The Biden administration at large has supported Israel's war on Gaza, which has killed more than 32,000 Palestinians, the majority of whom are women and children, decimated civilian infrastructure while also attacking medical workers and journalists.

In addition to using its veto power in favour of Israel at the UN, the administration has provided billions of dollars in weapons to Israel, including munitions and 2,000-pound bombs.

"This is a photo opp. with the woman who has repeatedly raised her hands in support of Israel’s genocide," Zahra Billoo, executive director of the Council on American-Islamic Relations' San Francisco chapter, said on X about the iftar.

"Our movement allies are quitting their jobs and blocking bridges while  @imammagid and  @IRF_Ambassador are posing for pictures."

Muslims around the United States have been calling for a boycott of engagements with elected officials who have shown support for Israel's war, from the local level up to the White House.

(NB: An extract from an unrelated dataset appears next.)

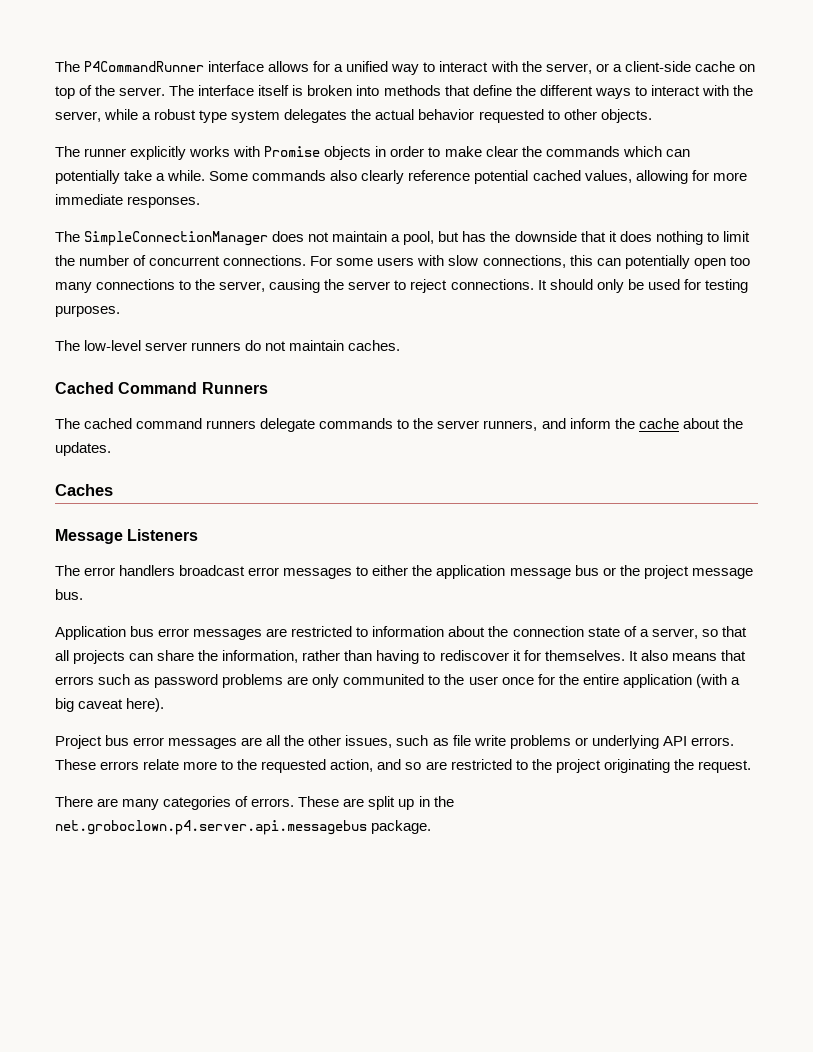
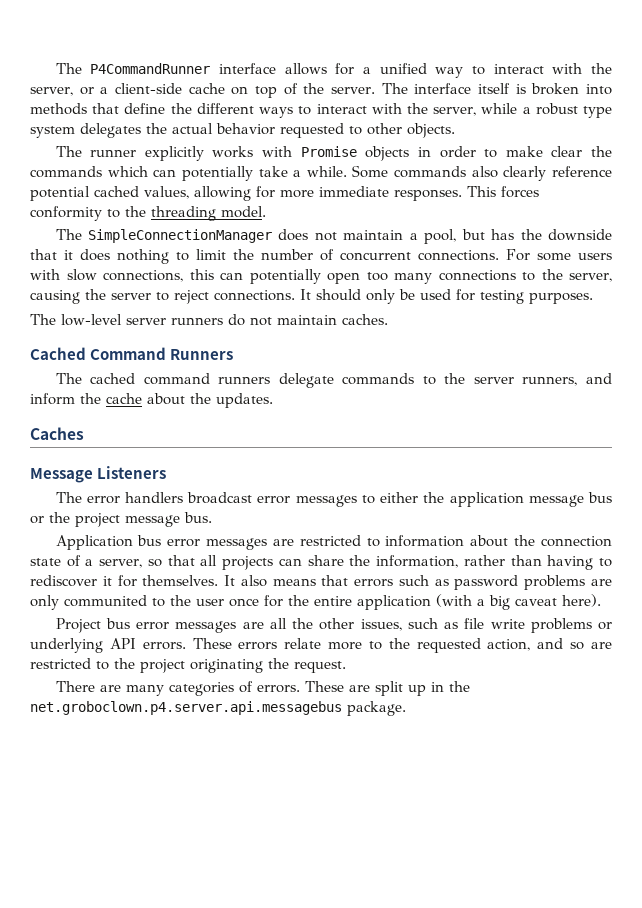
(201, 202) none -> [467,186,539,198] [30,206,266,221] This forces conformity to the threading model.

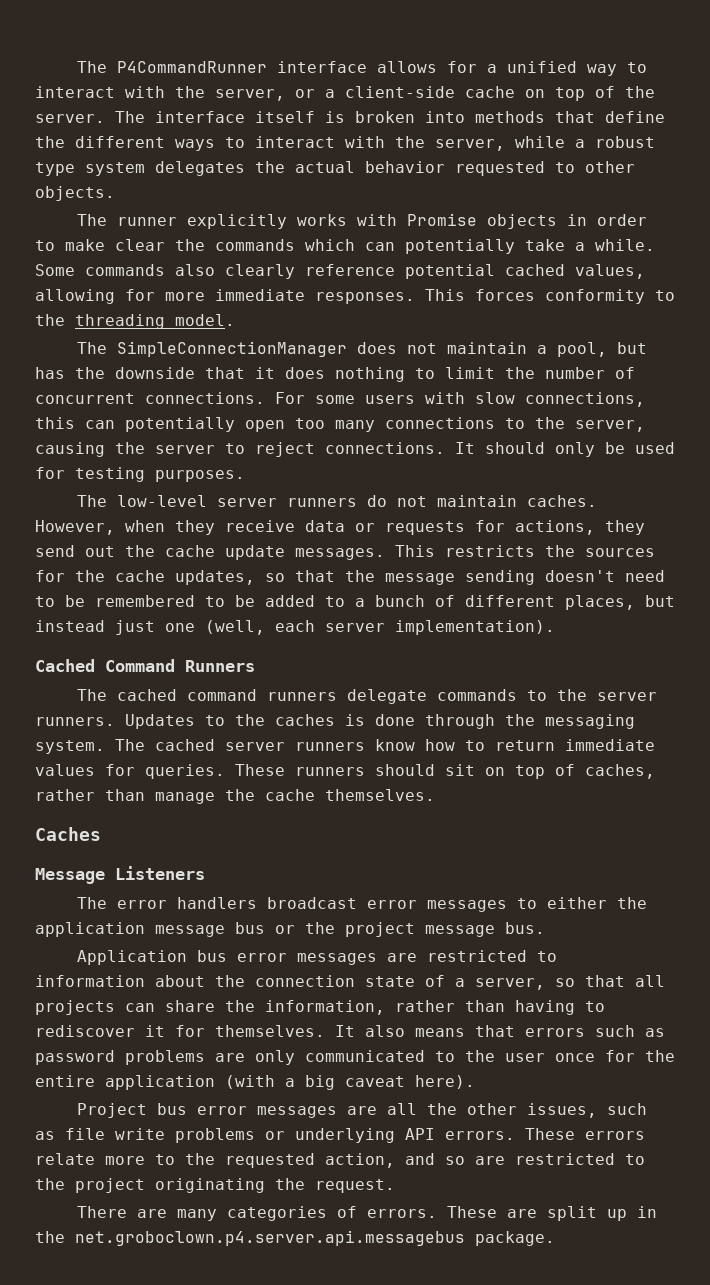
(388, 319) none -> [35,520,645,535] [35,545,655,560] [35,570,665,585] [35,595,675,610] [35,620,555,635] However, when they receive data or requests for actions, they send out the cache update messages. This restricts the sources for the cache updates, so that the message sending doesn't need to be remembered to be added to a bunch of different places, but instead just one (well, each server implementation).
[522,373,612,386] [30,393,273,408] runners, and inform the cache about the updates. -> [35,714,635,729] [35,739,655,754] [35,764,655,779] [35,789,435,804] runners. Updates to the caches is done through the messaging system. The cached server runners know how to return immediate values for queries. These runners should sit on top of caches, rather than manage the cache themselves.
[64,595,147,607] communited -> [305,1050,425,1062] communicated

In New York, Muslim and pro-Palestine activists were calling for a boycott of iftars hosting New York City mayor Eric Adams. Yet Adams still held an iftar that was attended by some members of the city's Muslim community, leading to protests outside the venue.

Last week, the Pakistani American Skilled Women Organization held an iftar attended by the New York mayor, with the event getting criticised online.

In the United Kingdom, the Concordia Forum, a group of Muslim leaders that says it is an exclusive and "invitation-only global network", held an iftar that hosted Labour Party leader Keir Starmer.

"A lackey for the Genocide Lobby has no honour," said Cage International, a UK-based advocacy organisation established in response to the detention of individuals without trial at the Guantanamo Bay detention camp.

"Nor is there any for bootlicking native informants who lack the capacity to persuade a few dozen Muslims out of 3.87 million to sit in the same room as you."

Similar to the US, Muslims in the UK have shown disapproval of the Labour Party over its stance on the war in Gaza.

In early October, Starmer defended Israel's decision to cut power and water supplies in Gaza, saying Israel had the "right" to do so. He later backtracked after his remarks were widely condemned, saying “medicines, food, fuel and water must get into Gaza immediately”.

A February poll showed that Muslim support for Labour had dropped by 26 percent.